*** Opening DATA PROVIDED ***

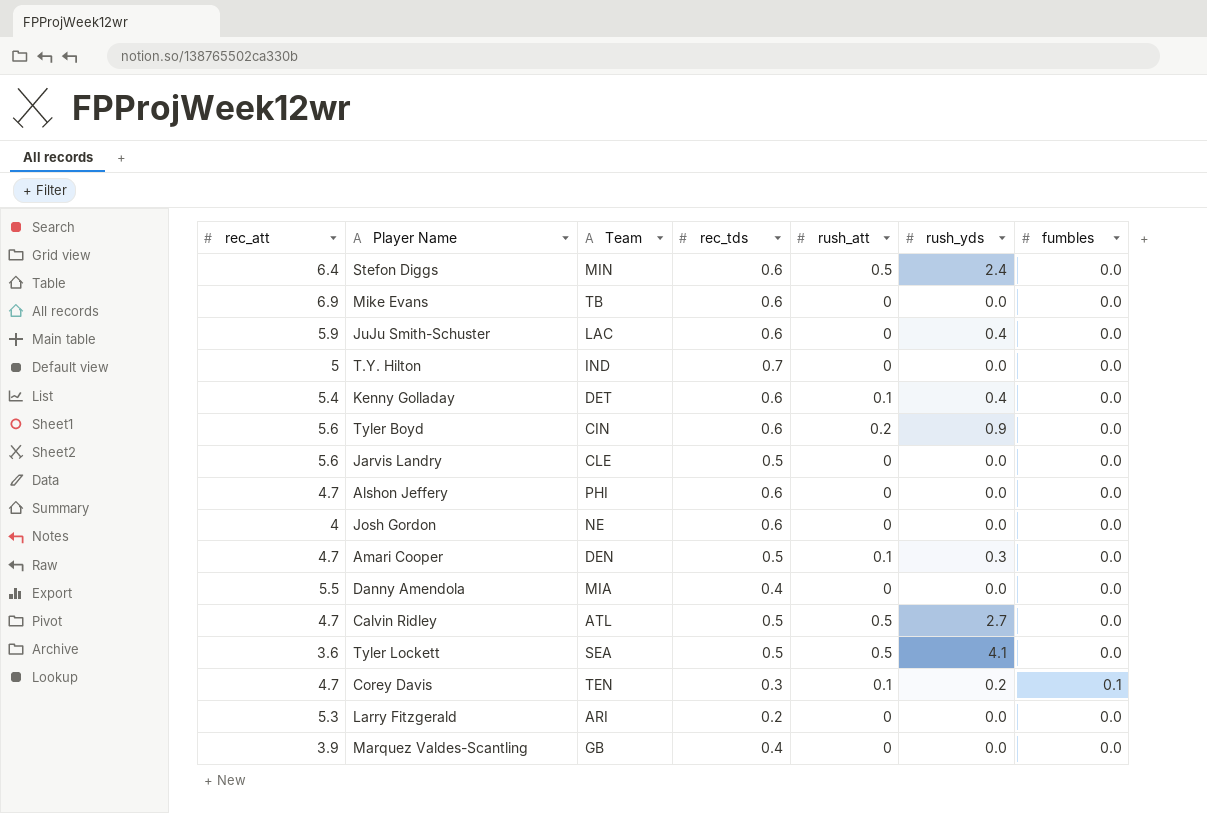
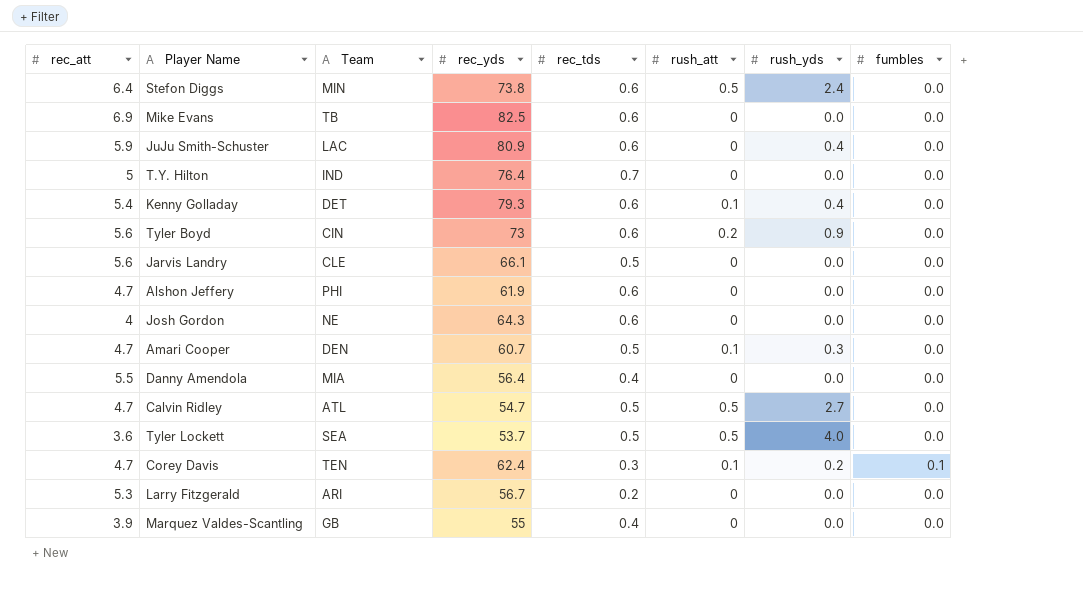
column rec_yds | position: none -> 4
Tyler Lockett | rush_yds: 4.1 -> 4.0

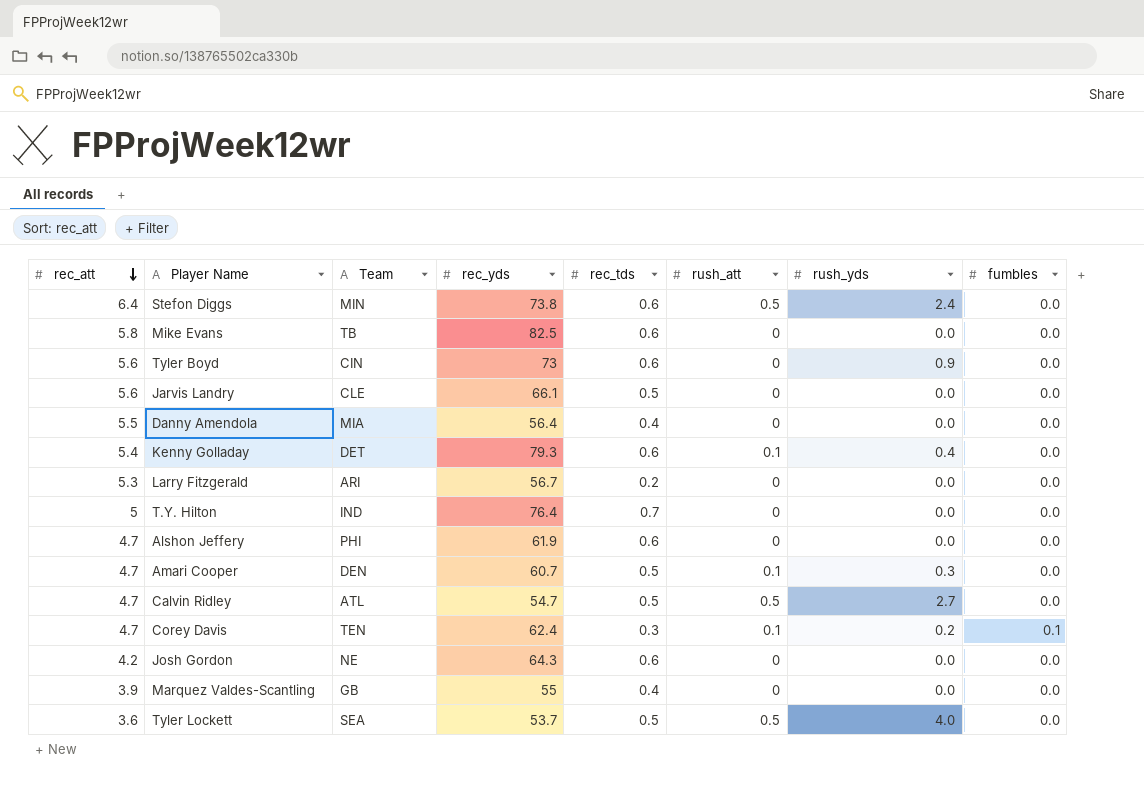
row order: none -> rec_att descending
row JuJu Smith-Schuster: 5.9 | LAC | 80.9 | 0.6 | 0 | 0.4 | 0.0 -> none
Mike Evans | rec_att: 6.9 -> 5.8
Tyler Boyd | rush_att: 0.2 -> 0
Josh Gordon | rec_att: 4 -> 4.2

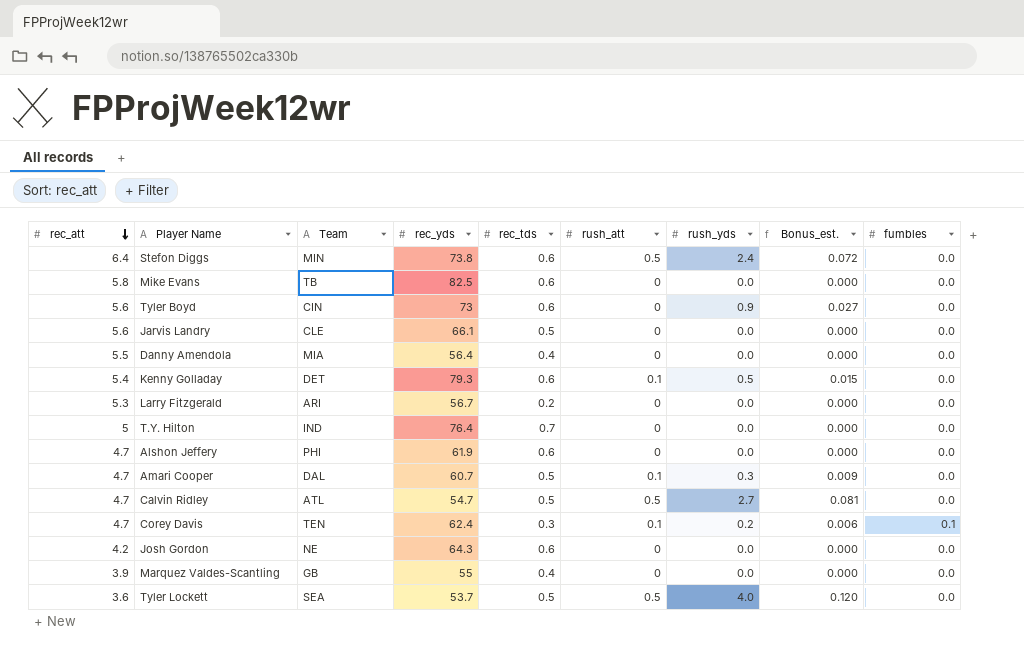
column Bonus_est. | formula: none -> [rush_yds] * 0.03
Kenny Golladay | rush_yds: 0.4 -> 0.5
Amari Cooper | Team: DEN -> DAL

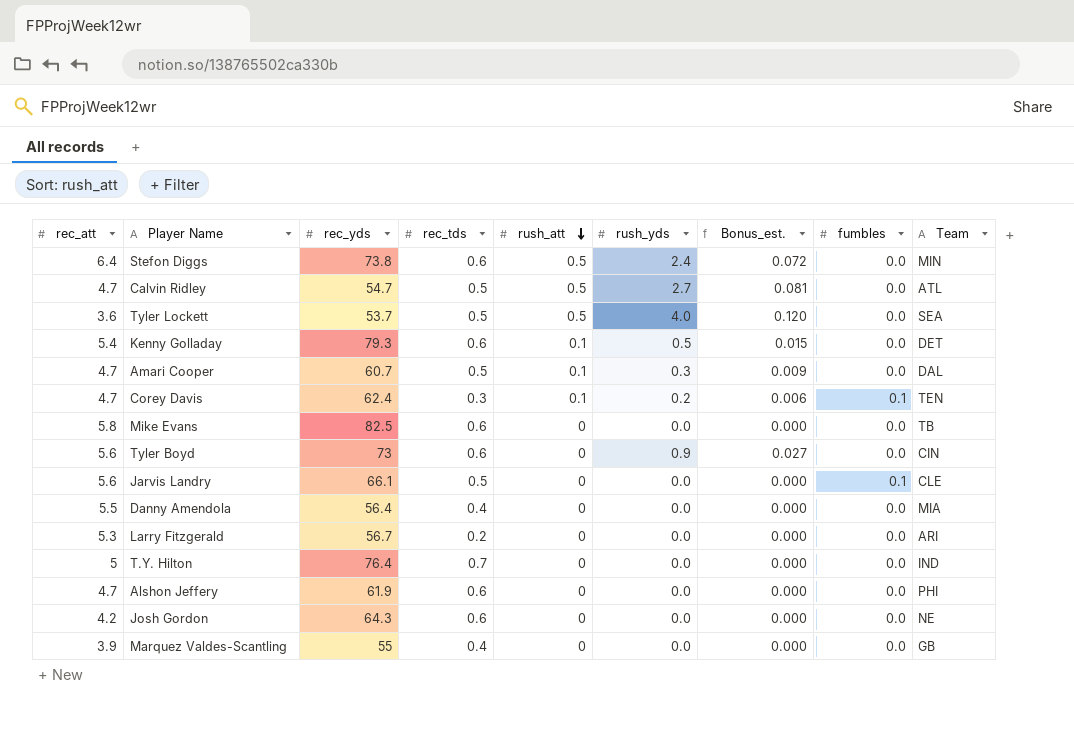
row order: rec_att descending -> rush_att descending
column Team | position: 3 -> 9
Jarvis Landry | fumbles: 0.0 -> 0.1

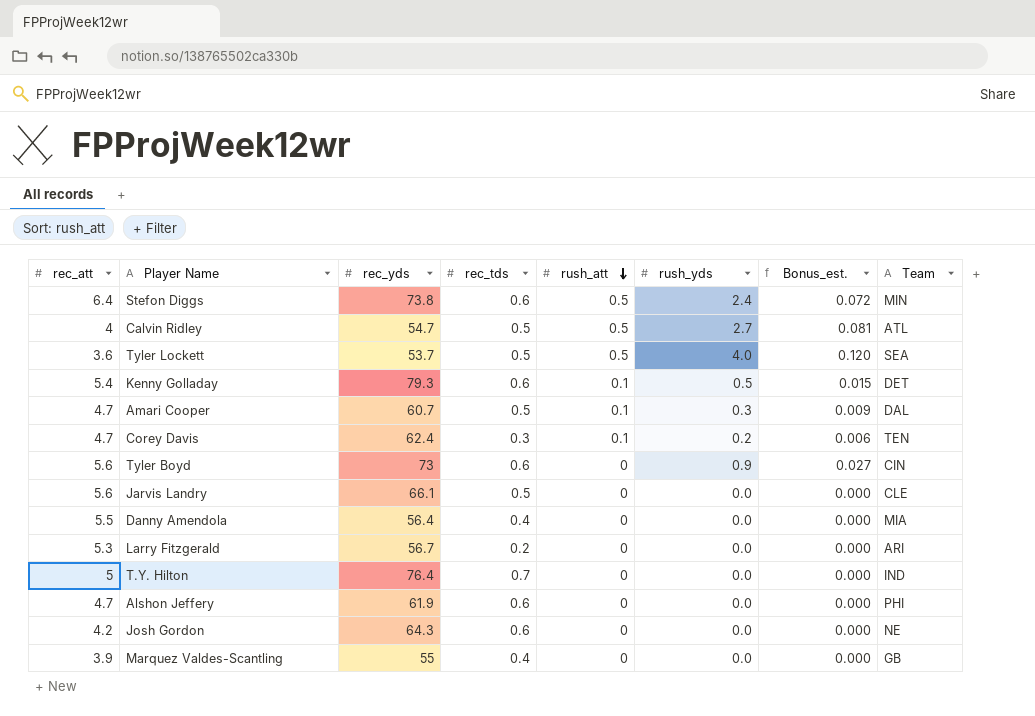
column fumbles | position: 8 -> none
row Mike Evans: 5.8 | 82.5 | 0.6 | 0 | 0.0 | 0.000 | 0.0 | TB -> none
Calvin Ridley | rec_att: 4.7 -> 4

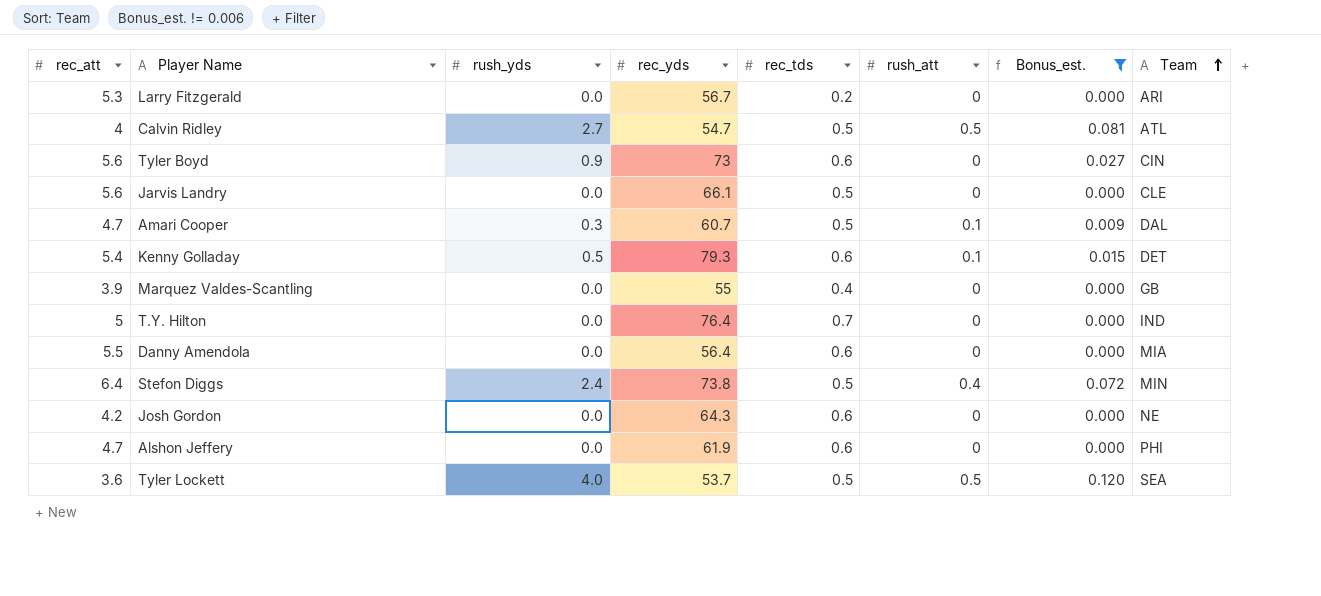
filter: none -> Bonus_est. != 0.006
row order: rush_att descending -> Team ascending
column rush_yds | position: 6 -> 3
Danny Amendola | rec_tds: 0.4 -> 0.6
Stefon Diggs | rec_tds: 0.6 -> 0.5
Stefon Diggs | rush_att: 0.5 -> 0.4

*** Closing DATA PROVIDED ***

• **THE TASK**:
Copy out, exactly as written, the line that contains "Danny Amendola | rec_tds: 0.4 -> 0.6" along with every line that comes after it in the material above, and nothing else.

• **RESPONSE FOR THIS EXERCISE**:
Danny Amendola | rec_tds: 0.4 -> 0.6
Stefon Diggs | rec_tds: 0.6 -> 0.5
Stefon Diggs | rush_att: 0.5 -> 0.4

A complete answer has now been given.